Day 68 of the Strait of Hormuz crisis is defined by the narrowing window for Iran's formal response to the Pakistan-mediated framework agreement reported by Axios on May 6. Per CNBC reporting May 6, Iranian Foreign Minister Abbas Araghchi met Chinese Foreign Minister Wang Yi in Beijing the same day; Tehran has said the proposal is 'under review' with a formal Iranian response via Pakistani mediators expected by approximately May 8. Brent rebounded modestly to ~$102 in early May 7 trading (+0.7%, Trading Economics) after closing May 6 at $101.27 (-7.8%) — the largest single-day energy price move since the war began on February 28. WTI traded ~$95.66 (+0.6%). Both benchmarks remain in the GEF Elevated band but no longer at top edge.
The modest rebound reflects President Trump's hardened public posture on the evening of May 6. Speaking to reporters and on Truth Social, Trump characterised the deal as preliminary, said it was 'too soon' to sign, and threatened Iran would be bombed at 'a much higher level' if no agreement is reached (CBS News, CNBC May 6). The May 5 evening 'Great Progress' framing has given way to a more contingent posture: optionality remains in the price, but it is no longer being held at the conviction level of May 6 morning.
The physical chain has not revised. Hapag-Lloyd's May 5 statement that transits through the strait 'are for the moment not possible for our ships' and that the risk assessment 'remains unchanged' is unrevised May 7. The US blockade of Iranian ports remains in full force per Trump's own statement. Per Kpler tracking via Fortune May 2, approximately 166 tankers carrying 170 million barrels of crude and products remain stranded in the Persian Gulf — Iran's export storage is approaching tank-tops with potential additional shut-in of up to 1.5 million barrels per day in 12-24 days at current rates. The Pentagon's mine-clearance assessment is unchanged at six months post-deal.

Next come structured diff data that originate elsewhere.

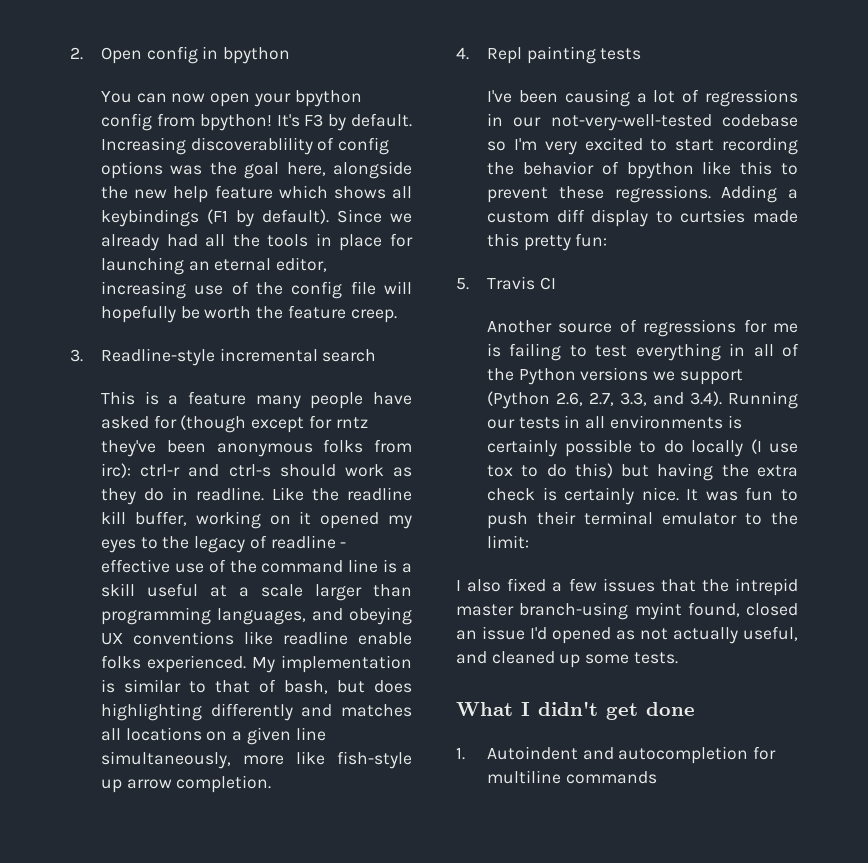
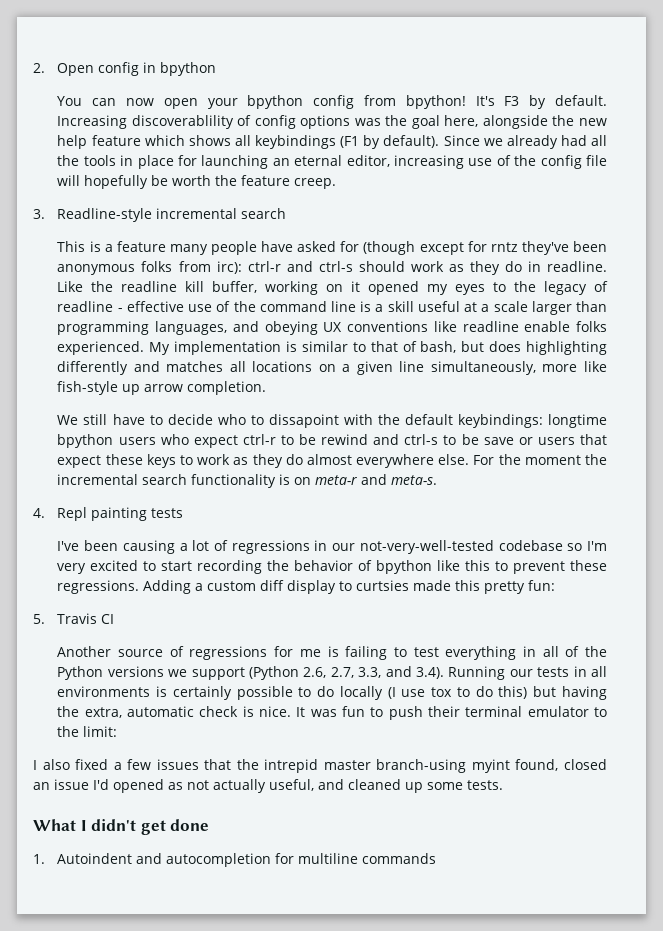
(272, 784) none -> [57,414,607,428] [57,434,607,448] [57,454,608,468] [57,474,438,488] // We still have to decide who to dissapoint with the default keybindings: longtime bpython users who expect ctrl-r to be rewind and ctrl-s to be save or users that expect these keys to work as they do almost everywhere else. For the moment the incremental search functionality is on meta-r and meta-s.
[757,465,798,477] extra -> [84,706,195,718] extra, automatic
[564,487,635,505] certainly -> (254, 711) none

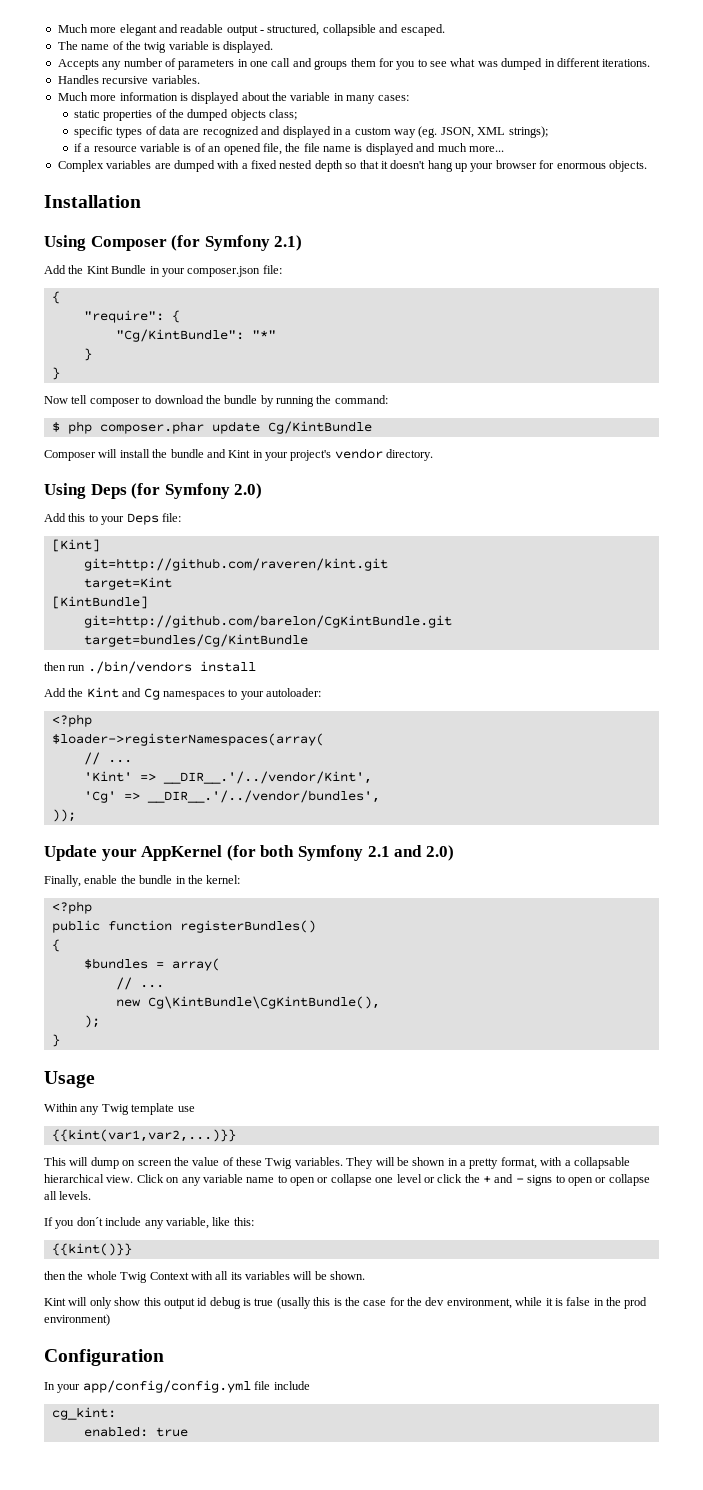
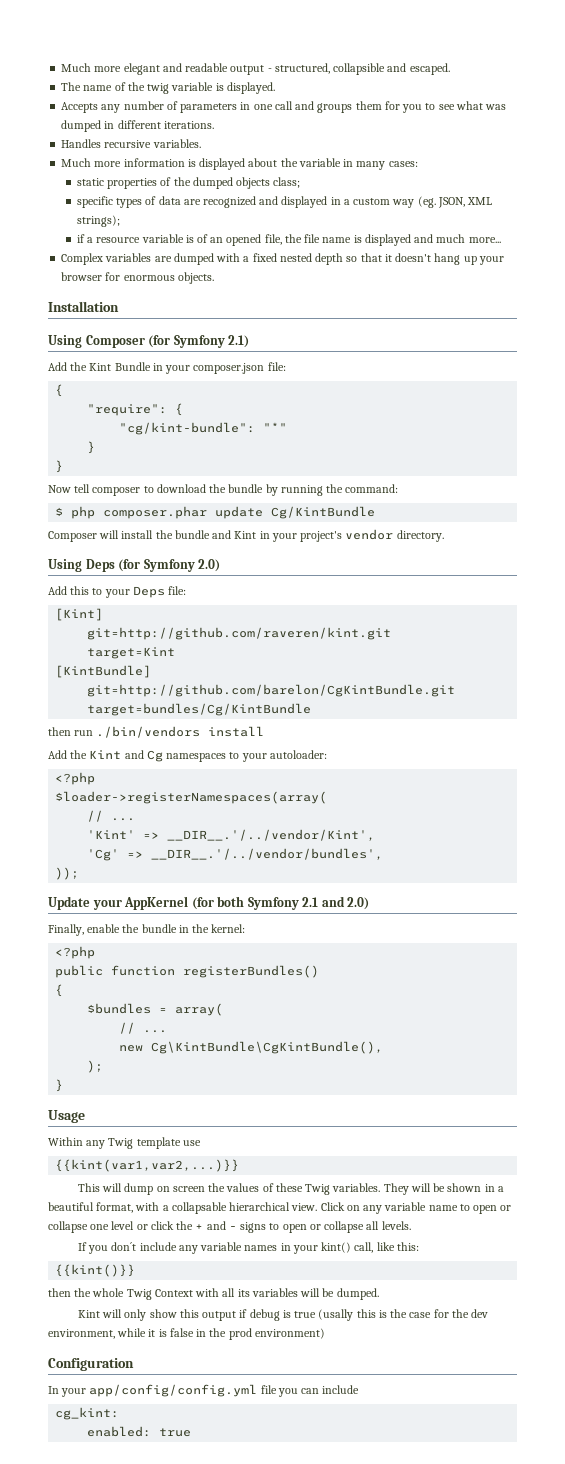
[115,329,244,342] "Cg/KintBundle": -> [119,422,256,435] "cg/kint-bundle":
[192,1157,220,1166] value -> [226,1183,260,1192] values
[469,1158,499,1169] pretty -> [48,1202,94,1211] beautiful
[165,1217,209,1229] variable, -> [200,1242,374,1254] variable names in your kint() call,
[330,1271,366,1280] shown. -> [336,1288,379,1300] dumped.
[197,1297,208,1306] id -> [239,1309,248,1318] if
(271, 1385) none -> [277,1388,320,1397] you can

Global Energy Flow has expanded its shortage map today with three new road-fuel pins reflecting rationing measures already in force across Europe. Slovenia became the first EU country to ration road fuel on March 23, 2026, limiting private vehicles to 50 litres per day and commercial vehicles to 200 litres per day; the measure remains in force as of May 7 with no revocation announced (Newsweek / RTV Slovenia). Hungary introduced a foreign-plate two-tier price-cap regime on March 9: Hungarian-registered vehicles pay capped 595 HUF/L petrol and 615 HUF/L diesel, while foreign-plate drivers pay the full unsubsidised market rate (GlobalPetrolPrices May 4 confirms petrol still at 595 HUF/L — machine-readable proof the regime is operational). Ireland's April 7-14 fuel-protest cycle was resolved by the Irish government's €505M support package and 10c/L excise cuts, but Irish Times reporting May 2 indicates protest organisers signalled further action before the autumn budget. Two material aviation developments today: UK government formally confirmed the loosening of slot rules on May 4 (Aviation Week May 5 / GOV.UK news release) — what was 'pending' on May 6 is now operative policy. Goldman Sachs note May 6 (via Fortune / OPIS) identifies UK as most at risk of jet fuel rationing this summer; European jet fuel inventories projected to fall below the IEA's 23-day threshold in June, 20-day in July, and 15-day in August absent Hormuz reopening. GEF's confirmed shortages count now stands at 12 with 3 in watch (was 10 + 2 yesterday).